Asthma Treatment: Diagnosis of Asthma by Skin Test

If asthma is caused or, at least, suspected by some allergen, try to find out as to which of the allergens is the real causative factor and also what and when symptoms surfaced first; in which seasons symptoms aggravated. It is quite necessary to take a detailed history of the patient; taking into account the said points. One would be expected to undergo the following tests with the advise of a specialist.

SKIN TESTS

In order to detect presence of reagins (antibodies) which are present in the skin and blood, skin tests are called for. Union of antibody in the skin, with its corresponding antigen applied in the skin tests, causes the release either of histamine-like or histamine substance by the tissues and results in redness and a weal around the site.

Skin tests are performed with extracts of pollens, moulds, dusts, etc. While concluding or carrying out such tests, it must be ensured that extracts are processed in most appropriate method, are neither old, active or potent, have no pathogenic micro-organisms in them and have minimal amount of any antigen. The results will be more accurate and precise if the antigen extract retains more natural characteristics. When the extract is ready (after sterilization and stardization), skin tests are carried out either by :

□ Scratch Test or
□ Intracutaneous test

SCRATCH TEST

Skin of the arm or forehand is cleansed and a series of superficial abrasion/scratches of about lA cm long are made either of the said parts. It should be ensured that scratches or abrasions are not made deep lest bleeding takes places.

Now allergence extracts are applied over the sight (which has been scratched or abrased) and removed after 15-20 minutes from the skin, and reactions occuring at the test site are observed and interpreted on the basis of comparison with control tests. Control tests are made with diluents of the allergenic principle.

INTRACUTANEOUS TESTS

About 0.02 ml of each of the sterile allergenic extracts is introduced into the skin by a syringe but reactions, due to application of this technique, are often quite larger than the ones obtained from the scratch test and the results obtained may also vary. It is necessary to carry out such intracutaneous tests with much care and precision otherwise, in most cases, allergic reactions are most likely to surface though such tests are not painful and can be easily carried out with children who soon lose their apprehension.

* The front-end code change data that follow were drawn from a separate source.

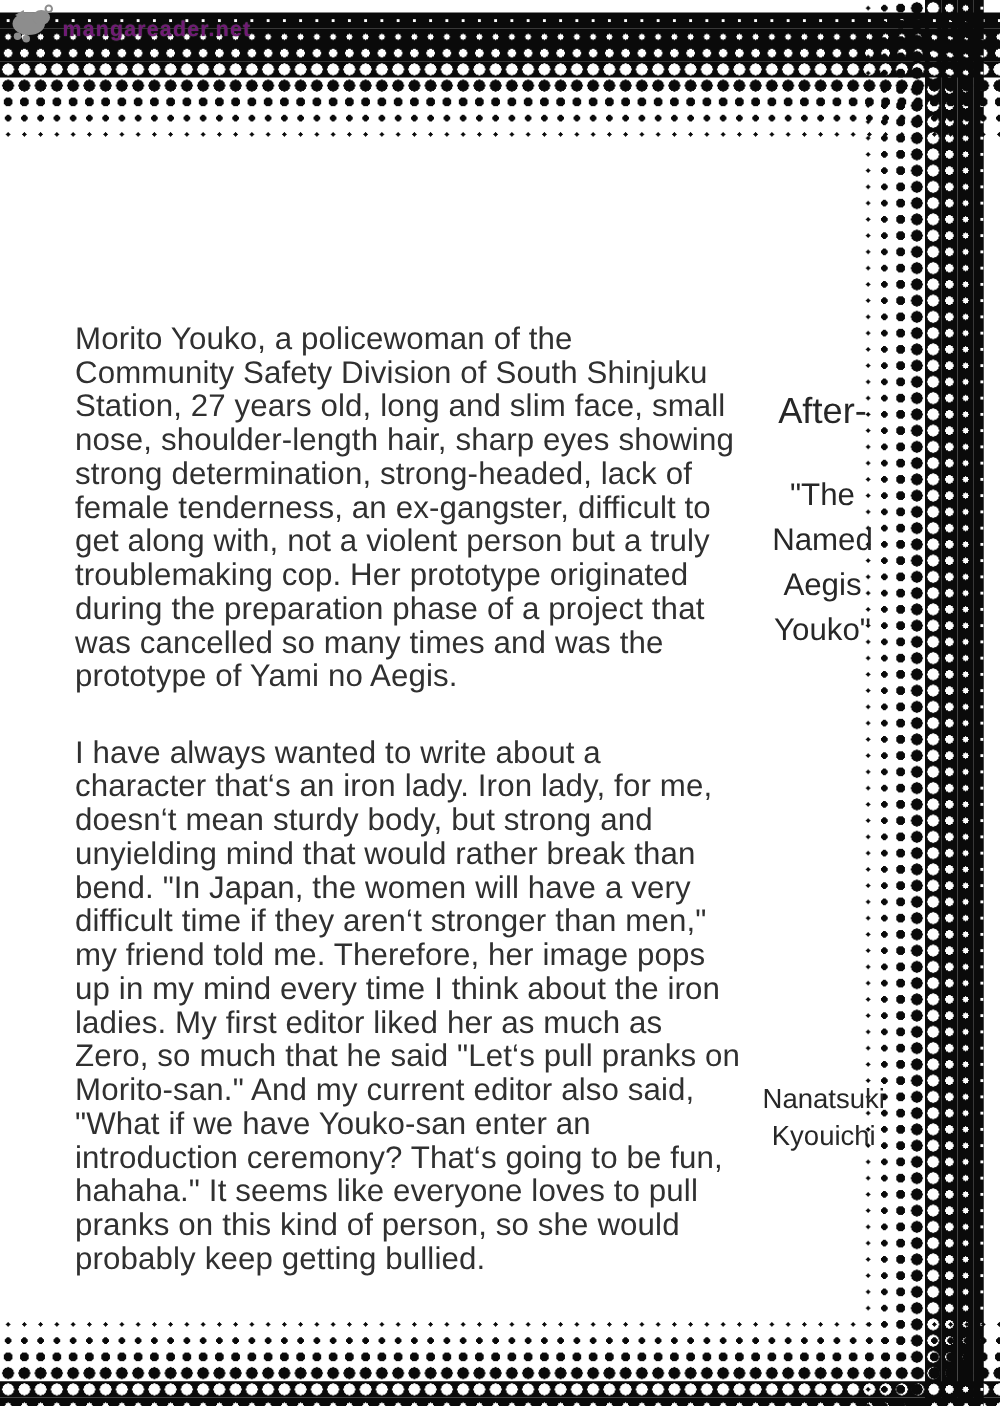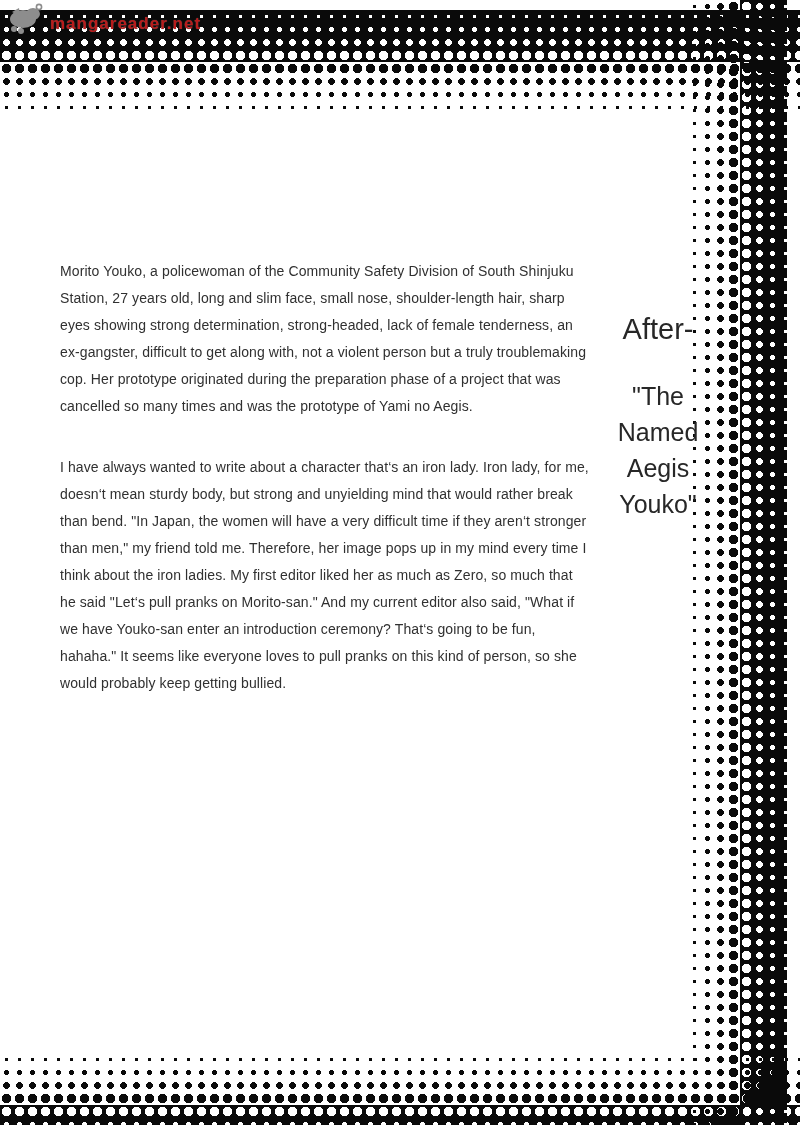--- a/index.html
+++ b/index.html
@@ -37,31 +37,31 @@
     align-items: center;
     z-index: 5;
   }
   .watermark svg { display: block; }
   .watermark-text {
     margin-left: 4px;
     margin-top: 8px;
     font-size: 17px;
     font-weight: bold;
     letter-spacing: 1px;
-    color: #b91c1c;
+    color: #701a75;
     text-shadow: 0 0 1px #555;
   }
 
   
   .body-text {
     position: absolute;
     left: 60px;
     top: 258px;
     width: 532px;
-    font-size: 14px;
+    font-size: 25px;
     line-height: 27px;
     letter-spacing: 0.1px;
     color: #303030;
   }
   .body-text p { margin: 0 0 34px 0; }
 
   
   .side-col {
     position: absolute;
     left: 596px;
@@ -144,14 +144,18 @@
       <div>After-</div>
     </div>
     <div class="side-title">
       <div>"The</div>
       <div>Named</div>
       <div>Aegis</div>
       <div>Youko"</div>
     </div>
   </div>
 
+  <div class="author">
+    <div>Nanatsuki</div>
+    <div>Kyouichi</div>
+  </div>
 
 </div>
 
 </body></html>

These skin tests are graded from 0-4 + depending upon the degree of redness and swelling produced. If there is a significant positive reaction, the same must correspond to and match with the clinical history of the patient recorded earlier.

GRADING OF SKIN TESTS

Grade, size of weal and size of redness can be determined from the following table:

Grade Size of Weal Size of Redness
0 Same as control Same as control
1 + 2 times more
than the control 10-20 mm
2+ 3 times more
than the control 20-30 mm
3+ 4 times more than More than
the control 30 mm
4+ 5 times more than
the control More than 40 mm

Normally negative reactions point out to absence of antibody against the tested allergen but other considerations (such as use of weak, inadequate or deteriorated extracts) can account for negative reactions/absence of antibody. Skin teste are carried out for following :

□ Grasses : Such as Sorghum, Cenchrus, Cynoden and Pennisetum.

□ Trees : Morus, Putranjiva, Cassia Siamea, Eucalyptus, Kigelia, Melia, Prosopis, Salvadora and Ricinus.

□ Weeds : Ageraturm, Adhatoda, Asphodelons, Brassica, Argemone, Chenopodium Album, Xanthium, Parthenium, Dodonea, Artemesia, Amaranthus and Parthenium.

□ Fungi : Mucor, Phoma, Alternaria, Candida, Aspergillus Fumigatus, cladodosporium, Helminthosporium.

□ Danders : Cat, Horse, Dog.

□ Dusts : Wheat dust, House dust, Paper dust, Cotton dust.